• **Work order**
If a record holds a picture, leave the picture out and restate everything else word for word.
---- Exercise inputs
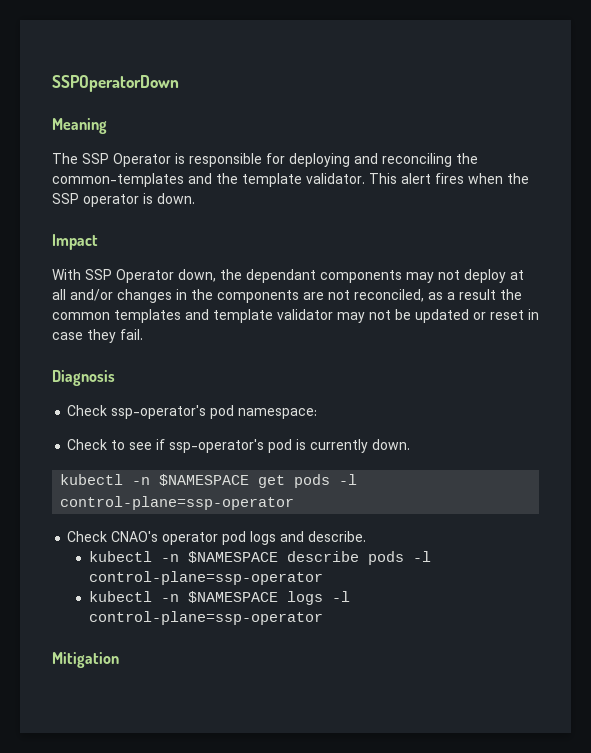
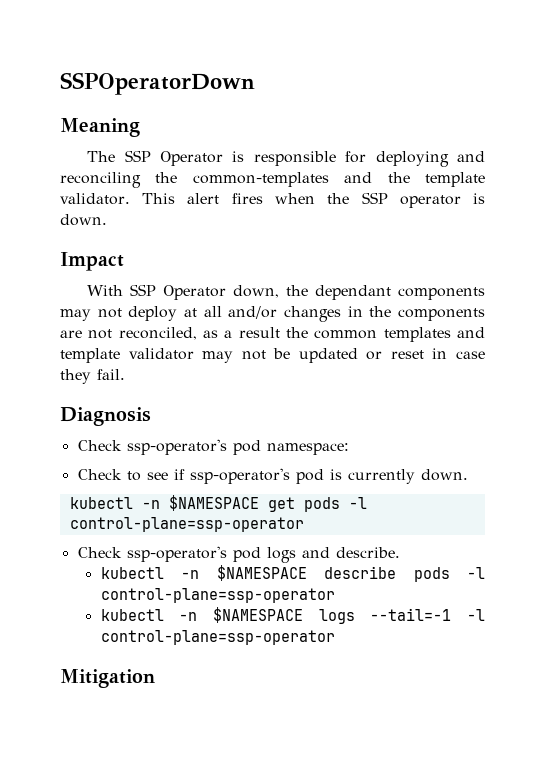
- Check CNAO's operator pod logs and describe.
+ Check ssp-operator's pod logs and describe.
- kubectl -n $NAMESPACE logs -l control-plane=ssp-operator
+ kubectl -n $NAMESPACE logs --tail=-1 -l control-plane=ssp-operator

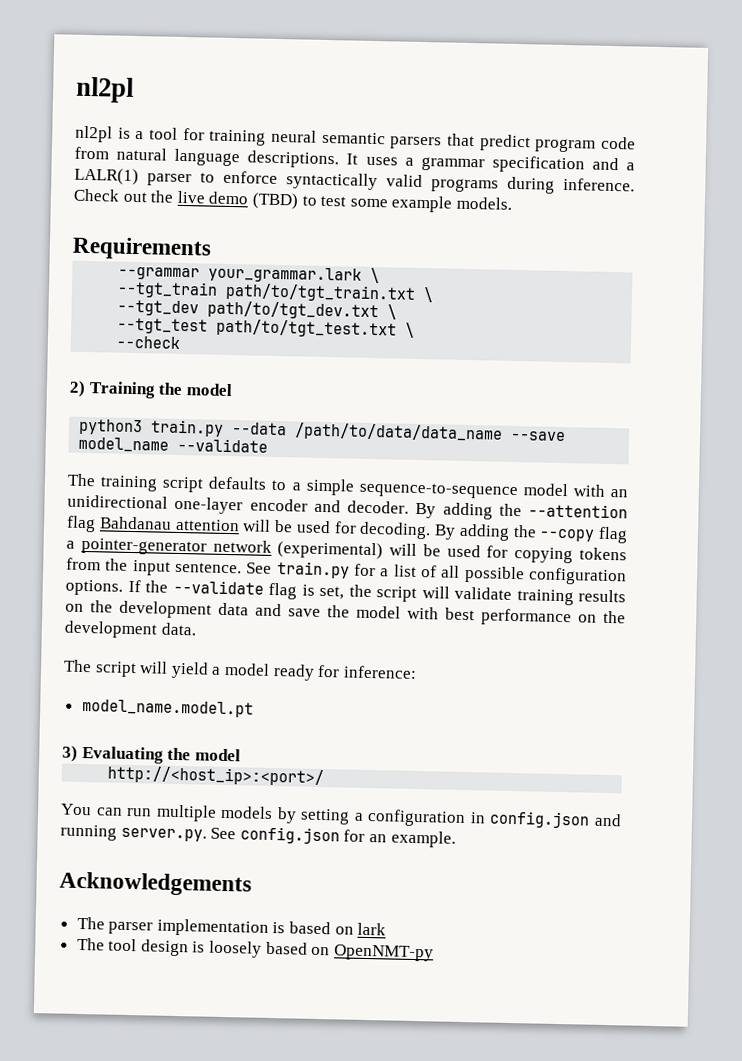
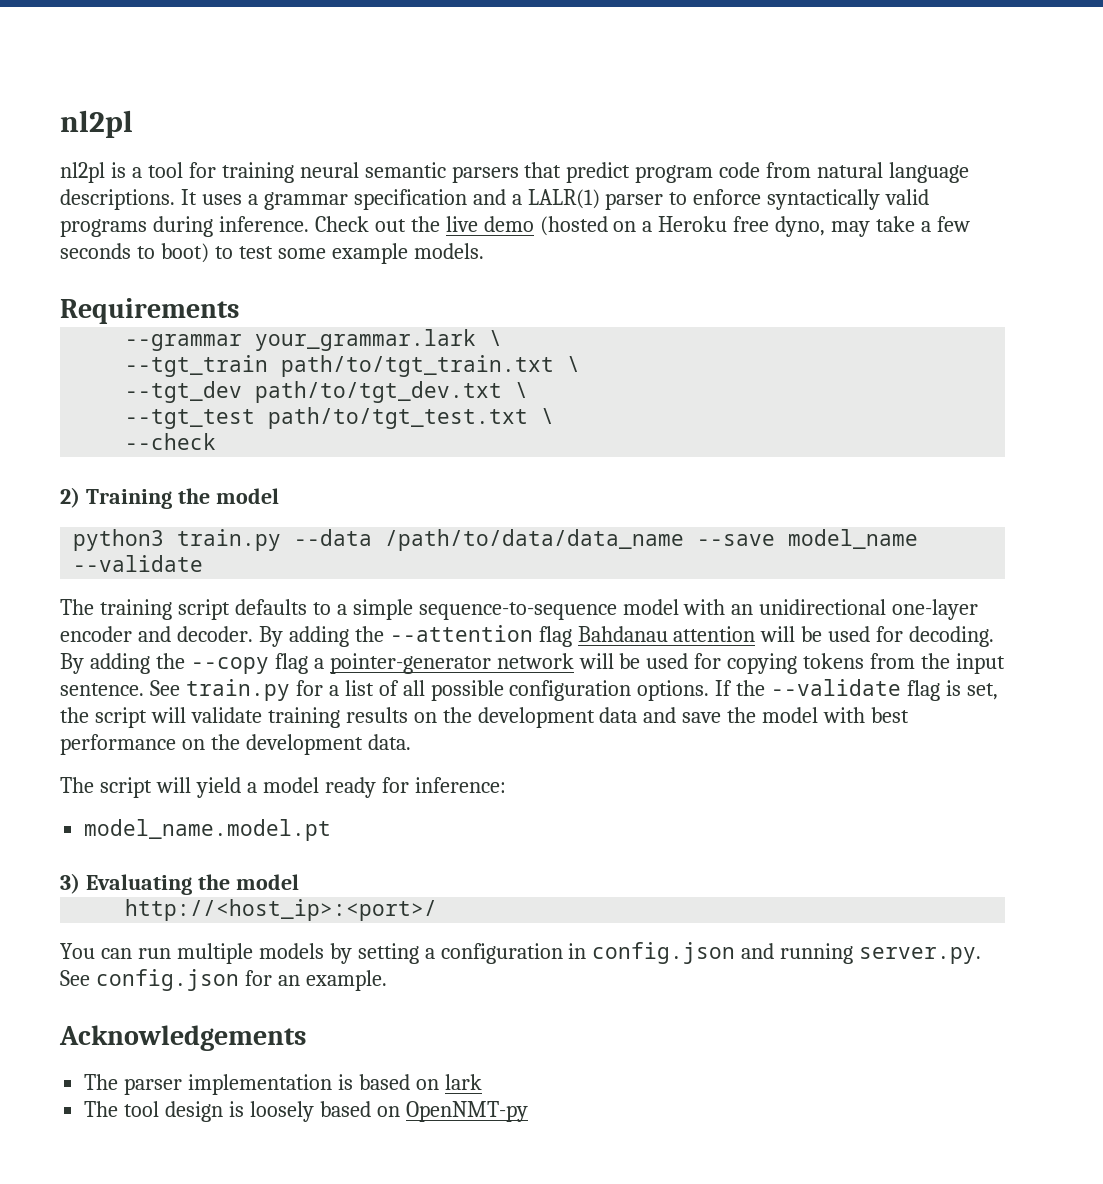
- Check out the live demo (TBD) to test some example models.
+ Check out the live demo (hosted on a Heroku free dyno, may take a few seconds to boot) to test some example models.
- By adding the --copy flag a pointer-generator network (experimental) will be used for copying tokens from the input sentence.
+ By adding the --copy flag a pointer-generator network will be used for copying tokens from the input sentence.

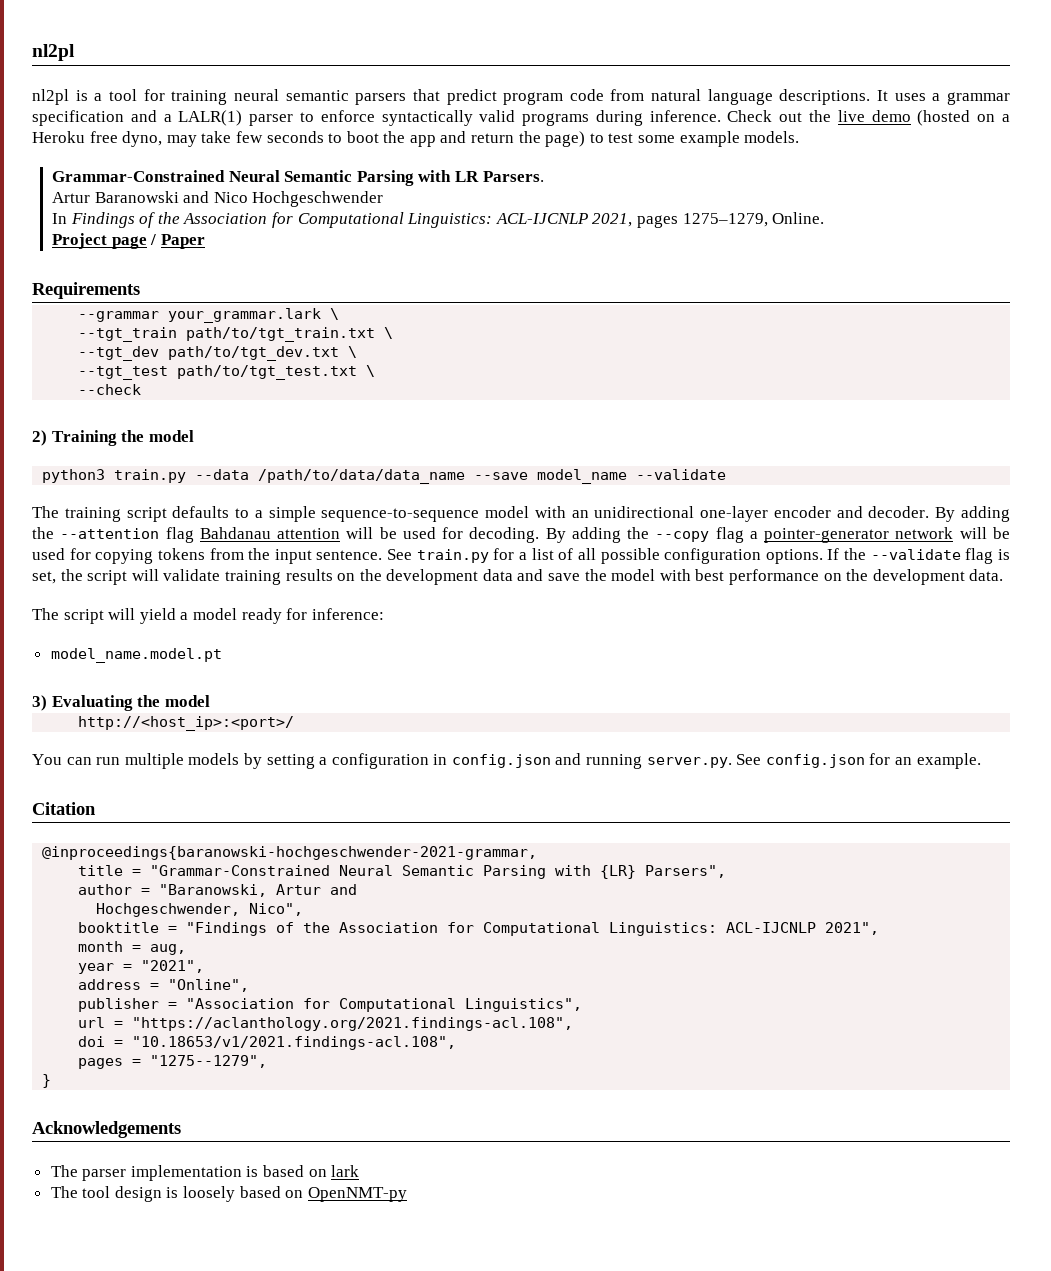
- Check out the live demo (hosted on a Heroku free dyno, may take a few seconds to boot) to test some example models.
+ Check out the live demo (hosted on a Heroku free dyno, may take few seconds to boot the app and return the page) to test some example models.
+ Grammar-Constrained Neural Semantic Parsing with LR Parsers.
+ Artur Baranowski and Nico Hochgeschwender
+ In Findings of the Association for Computational Linguistics: ACL-IJCNLP 2021, pages 1275–1279, Online.
+ Project page / Paper
+ Citation
+ @inproceedings{baranowski-hochgeschwender-2021-grammar,
+ title = "Grammar-Constrained Neural Semantic Parsing with {LR} Parsers",
+ author = "Baranowski, Artur and
+ Hochgeschwender, Nico",
+ booktitle = "Findings of the Association for Computational Linguistics: ACL-IJCNLP 2021",
+ month = aug,
+ year = "2021",
+ address = "Online",
+ publisher = "Association for Computational Linguistics",
+ url = "https://aclanthology.org/2021.findings-acl.108",
+ doi = "10.18653/v1/2021.findings-acl.108",
+ pages = "1275--1279",
+ }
--------
• **Result below**
- Check CNAO's operator pod logs and describe.
+ Check ssp-operator's pod logs and describe.
- kubectl -n $NAMESPACE logs -l control-plane=ssp-operator
+ kubectl -n $NAMESPACE logs --tail=-1 -l control-plane=ssp-operator

- Check out the live demo (TBD) to test some example models.
+ Check out the live demo (hosted on a Heroku free dyno, may take a few seconds to boot) to test some example models.
- By adding the --copy flag a pointer-generator network (experimental) will be used for copying tokens from the input sentence.
+ By adding the --copy flag a pointer-generator network will be used for copying tokens from the input sentence.

- Check out the live demo (hosted on a Heroku free dyno, may take a few seconds to boot) to test some example models.
+ Check out the live demo (hosted on a Heroku free dyno, may take few seconds to boot the app and return the page) to test some example models.
+ Grammar-Constrained Neural Semantic Parsing with LR Parsers.
+ Artur Baranowski and Nico Hochgeschwender
+ In Findings of the Association for Computational Linguistics: ACL-IJCNLP 2021, pages 1275–1279, Online.
+ Project page / Paper
+ Citation
+ @inproceedings{baranowski-hochgeschwender-2021-grammar,
+ title = "Grammar-Constrained Neural Semantic Parsing with {LR} Parsers",
+ author = "Baranowski, Artur and
+ Hochgeschwender, Nico",
+ booktitle = "Findings of the Association for Computational Linguistics: ACL-IJCNLP 2021",
+ month = aug,
+ year = "2021",
+ address = "Online",
+ publisher = "Association for Computational Linguistics",
+ url = "https://aclanthology.org/2021.findings-acl.108",
+ doi = "10.18653/v1/2021.findings-acl.108",
+ pages = "1275--1279",
+ }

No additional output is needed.